Business loves metrics, targets, and KPIs. Efficient organizations need to have a way of measuring their performance and achievements. They form measurements that can be easily compared over time and used to brag about in the industry.

These measurements should reflect our business goals as directly as possible. That’s often not the case. We can’t easily quantify the customers’ satisfaction, so we look for some indirect signals like the number of their complaints. Unfortunately, it’s well-known that we get what we measure. If the metric is the number of complaints (issues, tickets, etc.), then the support teams will focus on making sure there are fewer of them. They will try to prove that complaints are unjustified, will merge many complaints into one to reduce the number of tickets, or will juggle when the tickets are open and for how long. Effectively, the number of complaints may go down suggesting that customers are happy whereas, in fact, the customers are even more frustrated.

One of the best examples of inefficient measurements in the world of monitoring is the number of signals the monitoring solution can bring automatically. The leadership thinks that the more metrics we have the better. Effectively, monitoring solutions strive to capture everything that can be captured and show these metrics efficiently.
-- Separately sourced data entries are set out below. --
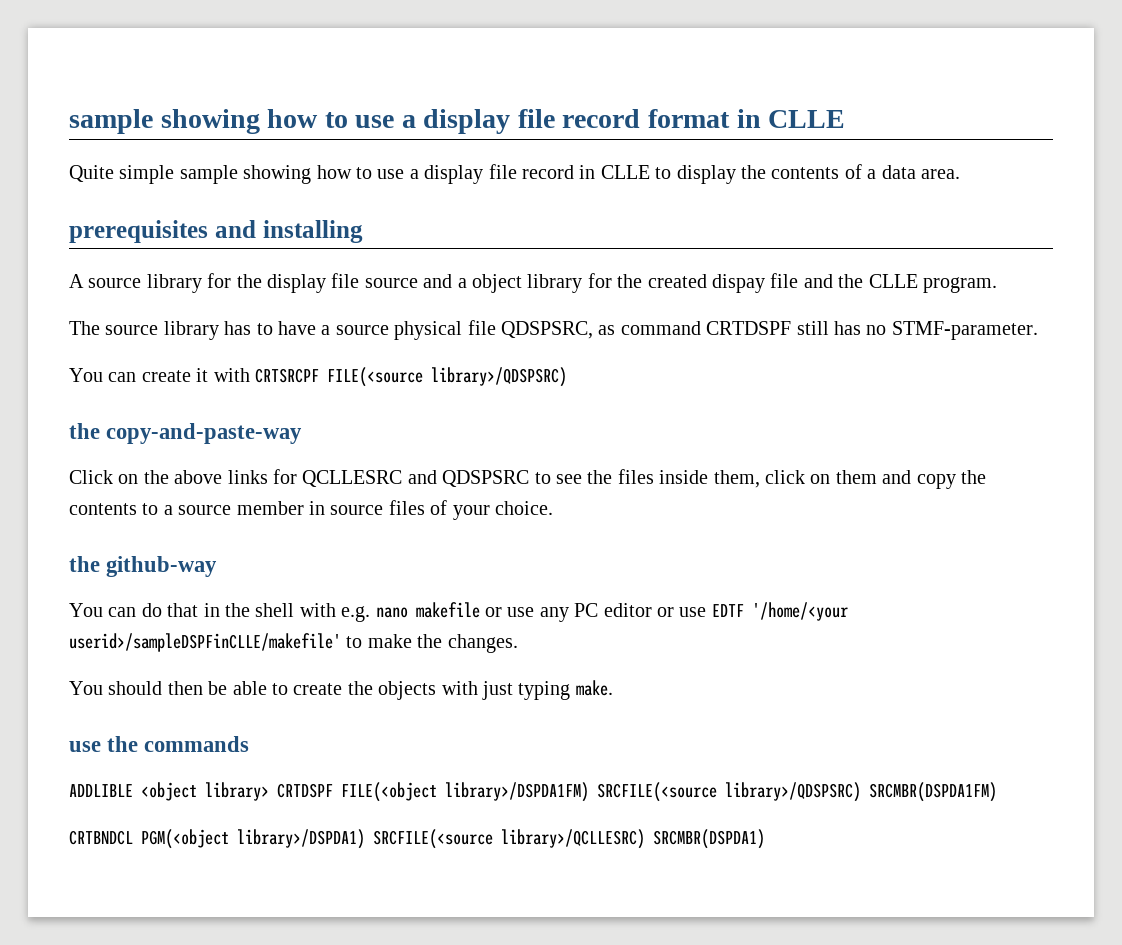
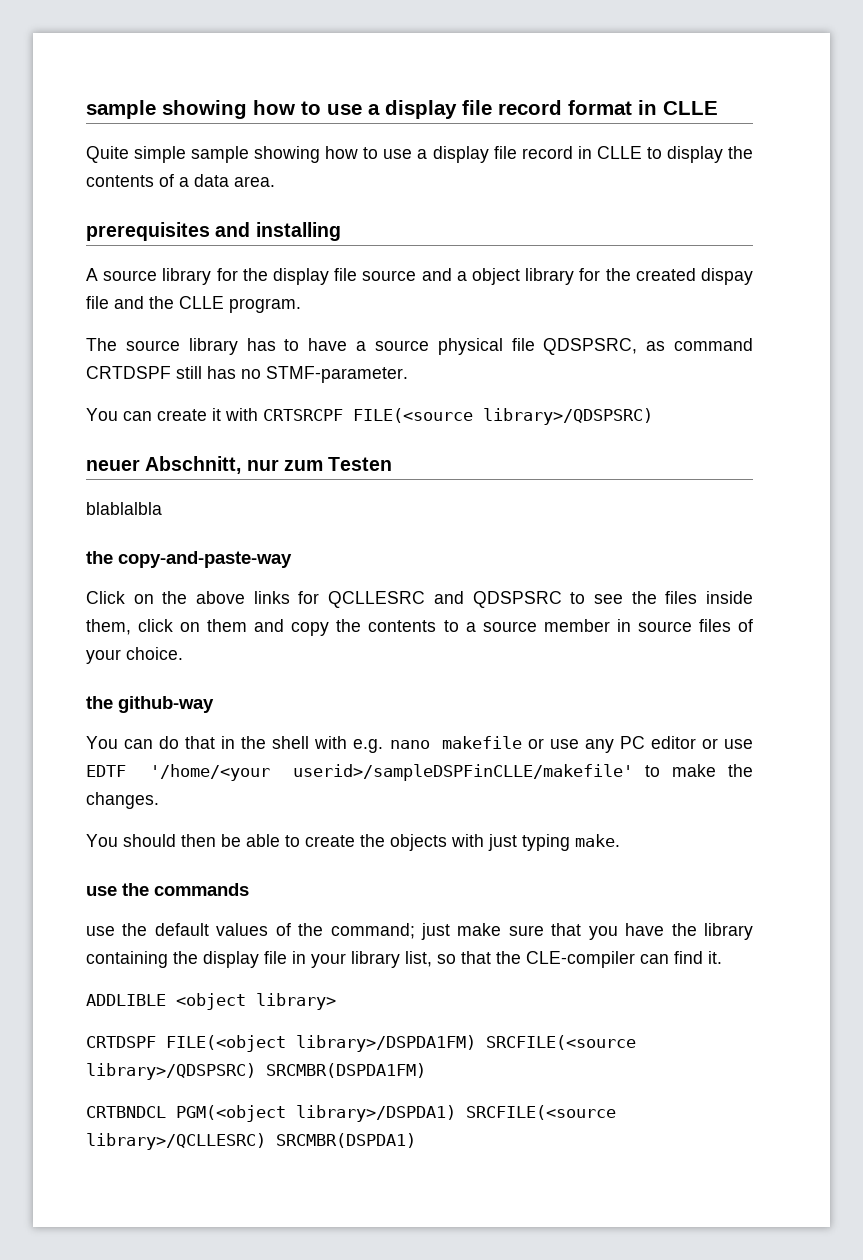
+ neuer Abschnitt, nur zum Testen
+ blablalbla
+ use the default values of the command; just make sure that you have the library containing the display file in your library list, so that the CLE-compiler can find it.
- ADDLIBLE <object library> CRTDSPF FILE(<object library>/DSPDA1FM) SRCFILE(<source library>/QDSPSRC) SRCMBR(DSPDA1FM)
+ ADDLIBLE <object library>
+ CRTDSPF FILE(<object library>/DSPDA1FM) SRCFILE(<source library>/QDSPSRC) SRCMBR(DSPDA1FM)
Monitoring solutions excel at bringing OS-level metrics, CPU counters, memory statistics, garbage collector trends, network traffic aggregates, JVM figures, and other numbers from across the stack. This is wrong. Developers don’t need that.

When was the last time you checked your L1 cache size to optimize the slow database query? Or when did you check the number of used inodes in your system when troubleshooting why your database index wasn’t used? We know the answer. And yet, the architects and C-level executives think monitoring solutions are great because they bring more metrics.

It’s not about how many metrics we bring. It’s more about how many useful metrics we have. Most of the metrics that monitoring solutions bring are effectively useless for developers. And yet, architects are just eluded when they hear that their monitoring solution just scraped another thousand metrics with little to no changes.

Developers don’t need thousands of metrics. They need a few relevant metrics about their business.

Tedious Configuration

Another thing that architects love is alarms and alerts. That’s another example of optimizing measurements instead of doing the right things. What’s the best way to reduce the MTTR? It’s obvious - just bring the people to work on the issue earlier. How to achieve that? Just page them at night when the metrics spike.

This sounds reasonable at first glance. We observe the metrics going up and we call the technicians. And again, monitoring solutions have super simple KPI to optimize - the number of alarms and configuration options. They decide to bring more and more alerts and swamp developers with pages at night.

After some troubleshooting, developers learn how to deal with alerts. They learn which metrics are important and which can be safely ignored. So they reconfigure their alerts to be paged less often. Unfortunately, they need to do it on a case-by-case basis for each application they deal with.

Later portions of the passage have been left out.